▶ [The task]:
Without the pictures, output the records below word for word.

Web interface edit records:
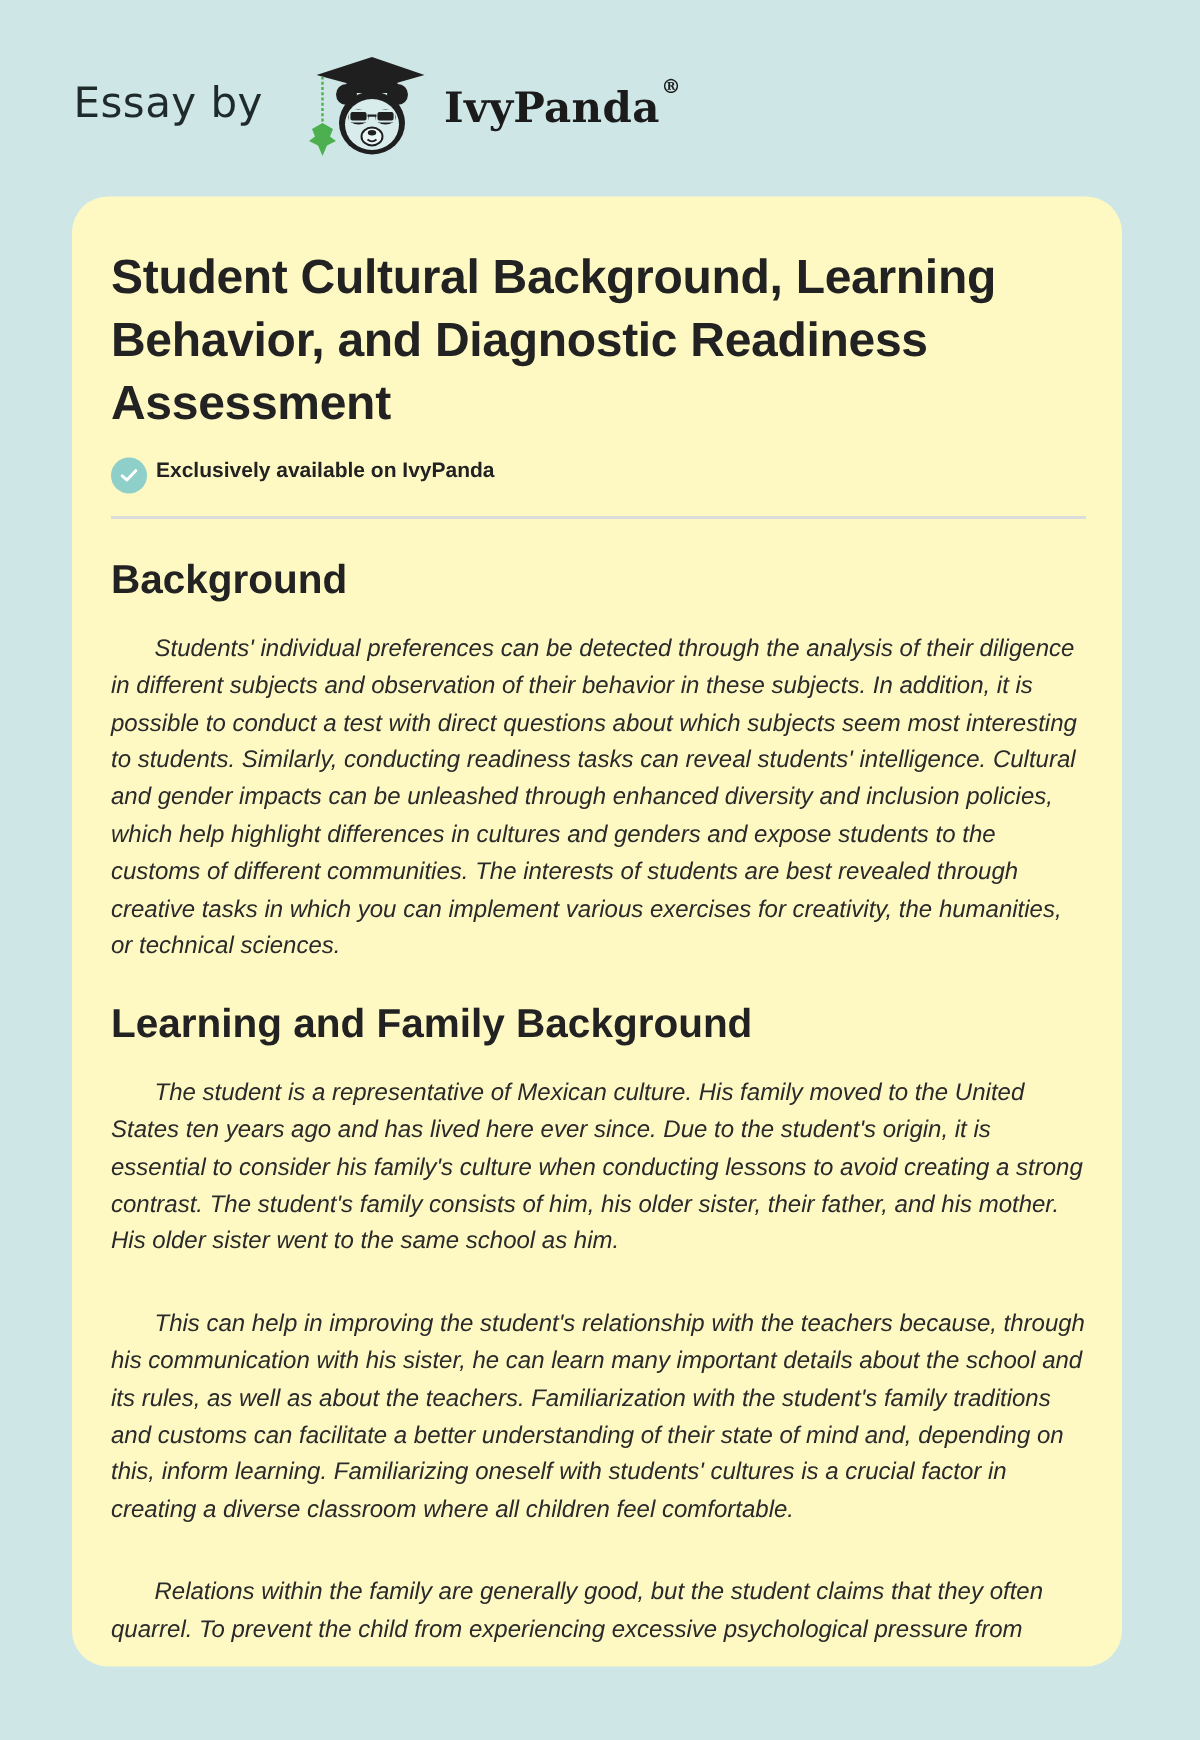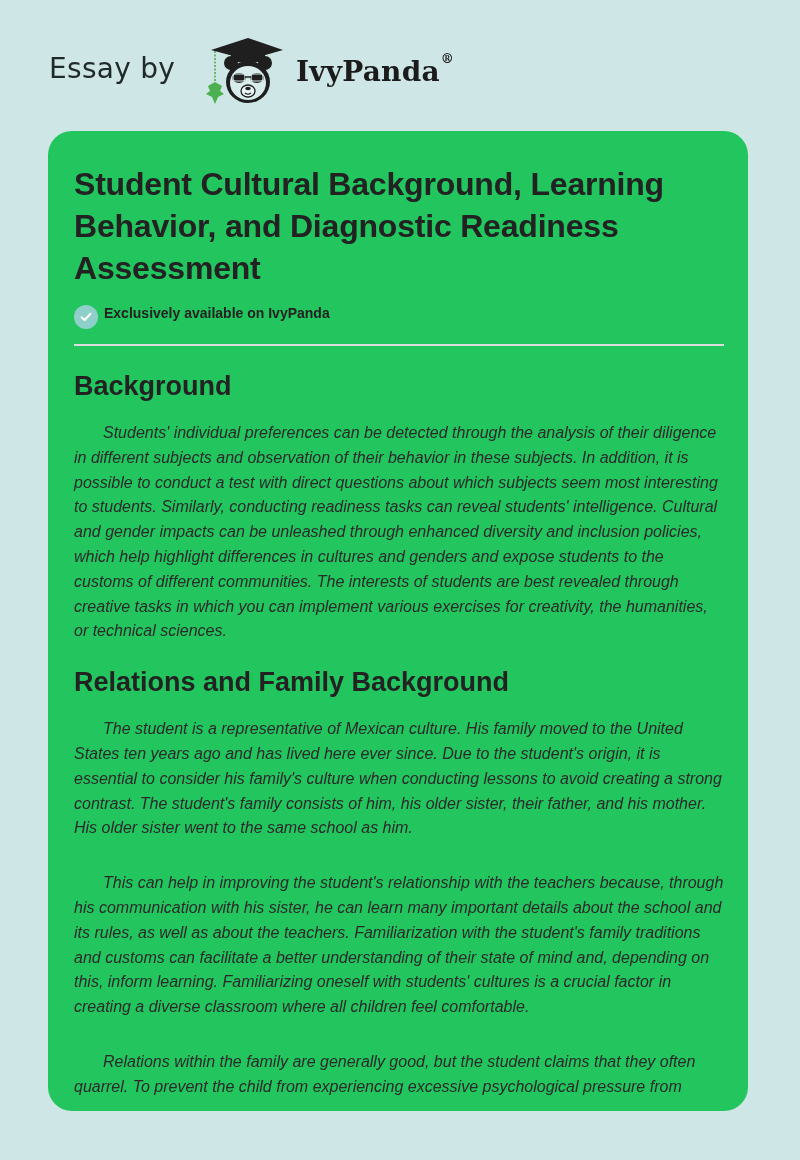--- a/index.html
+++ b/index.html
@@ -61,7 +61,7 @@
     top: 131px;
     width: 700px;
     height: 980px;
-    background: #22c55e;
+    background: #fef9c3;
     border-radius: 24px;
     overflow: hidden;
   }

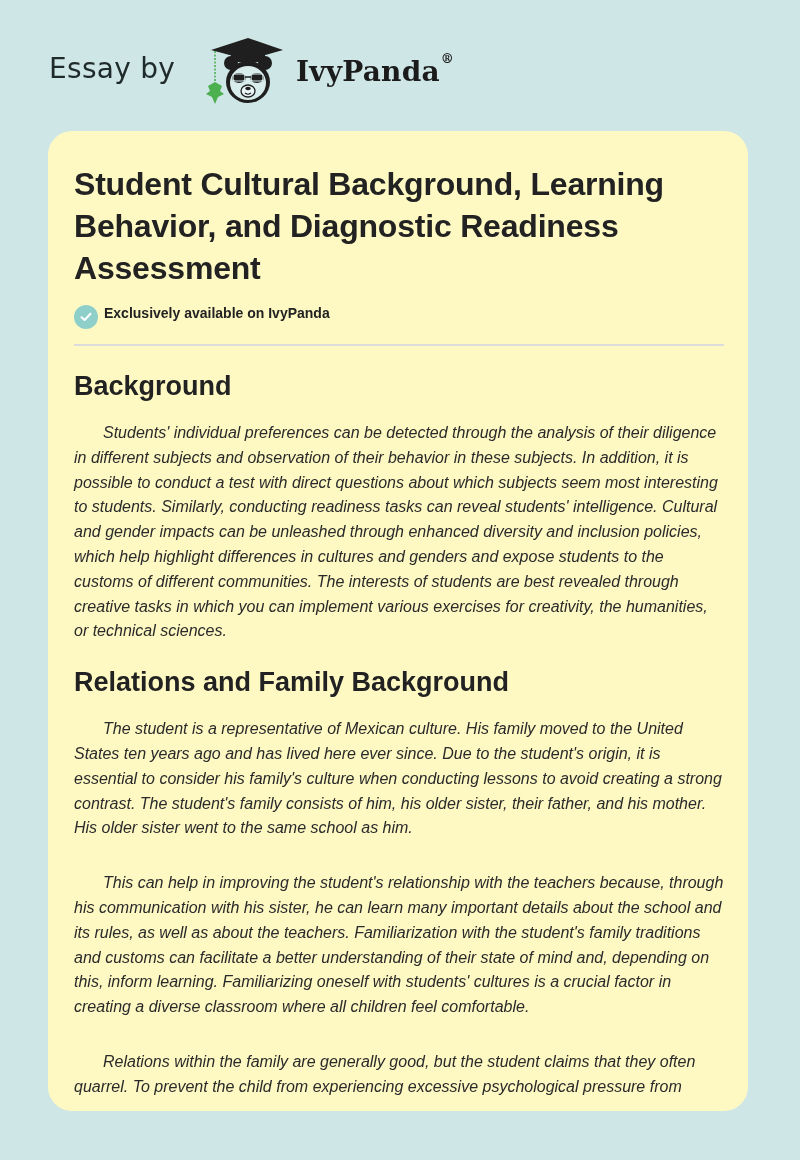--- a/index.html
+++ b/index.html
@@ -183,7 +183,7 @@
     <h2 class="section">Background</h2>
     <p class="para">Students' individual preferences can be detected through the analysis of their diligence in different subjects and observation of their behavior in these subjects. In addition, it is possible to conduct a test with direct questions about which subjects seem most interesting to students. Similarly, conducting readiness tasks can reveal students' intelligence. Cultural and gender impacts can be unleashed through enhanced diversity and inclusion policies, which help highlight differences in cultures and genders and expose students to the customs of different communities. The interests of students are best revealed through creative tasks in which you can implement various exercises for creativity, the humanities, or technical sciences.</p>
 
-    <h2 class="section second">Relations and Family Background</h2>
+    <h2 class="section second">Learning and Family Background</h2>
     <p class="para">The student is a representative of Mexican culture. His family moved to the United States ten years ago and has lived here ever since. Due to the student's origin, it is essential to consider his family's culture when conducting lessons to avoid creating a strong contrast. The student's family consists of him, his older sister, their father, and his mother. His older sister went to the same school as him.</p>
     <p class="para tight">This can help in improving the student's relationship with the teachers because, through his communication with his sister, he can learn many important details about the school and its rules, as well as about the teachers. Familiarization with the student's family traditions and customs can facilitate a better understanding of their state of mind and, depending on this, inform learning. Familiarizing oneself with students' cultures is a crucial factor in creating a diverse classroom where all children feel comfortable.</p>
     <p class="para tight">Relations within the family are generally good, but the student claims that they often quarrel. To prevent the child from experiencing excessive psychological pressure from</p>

▶ [Solution to the problem]:
--- a/index.html
+++ b/index.html
@@ -61,7 +61,7 @@
     top: 131px;
     width: 700px;
     height: 980px;
-    background: #22c55e;
+    background: #fef9c3;
     border-radius: 24px;
     overflow: hidden;
   }

--- a/index.html
+++ b/index.html
@@ -183,7 +183,7 @@
     <h2 class="section">Background</h2>
     <p class="para">Students' individual preferences can be detected through the analysis of their diligence in different subjects and observation of their behavior in these subjects. In addition, it is possible to conduct a test with direct questions about which subjects seem most interesting to students. Similarly, conducting readiness tasks can reveal students' intelligence. Cultural and gender impacts can be unleashed through enhanced diversity and inclusion policies, which help highlight differences in cultures and genders and expose students to the customs of different communities. The interests of students are best revealed through creative tasks in which you can implement various exercises for creativity, the humanities, or technical sciences.</p>
 
-    <h2 class="section second">Relations and Family Background</h2>
+    <h2 class="section second">Learning and Family Background</h2>
     <p class="para">The student is a representative of Mexican culture. His family moved to the United States ten years ago and has lived here ever since. Due to the student's origin, it is essential to consider his family's culture when conducting lessons to avoid creating a strong contrast. The student's family consists of him, his older sister, their father, and his mother. His older sister went to the same school as him.</p>
     <p class="para tight">This can help in improving the student's relationship with the teachers because, through his communication with his sister, he can learn many important details about the school and its rules, as well as about the teachers. Familiarization with the student's family traditions and customs can facilitate a better understanding of their state of mind and, depending on this, inform learning. Familiarizing oneself with students' cultures is a crucial factor in creating a diverse classroom where all children feel comfortable.</p>
     <p class="para tight">Relations within the family are generally good, but the student claims that they often quarrel. To prevent the child from experiencing excessive psychological pressure from</p>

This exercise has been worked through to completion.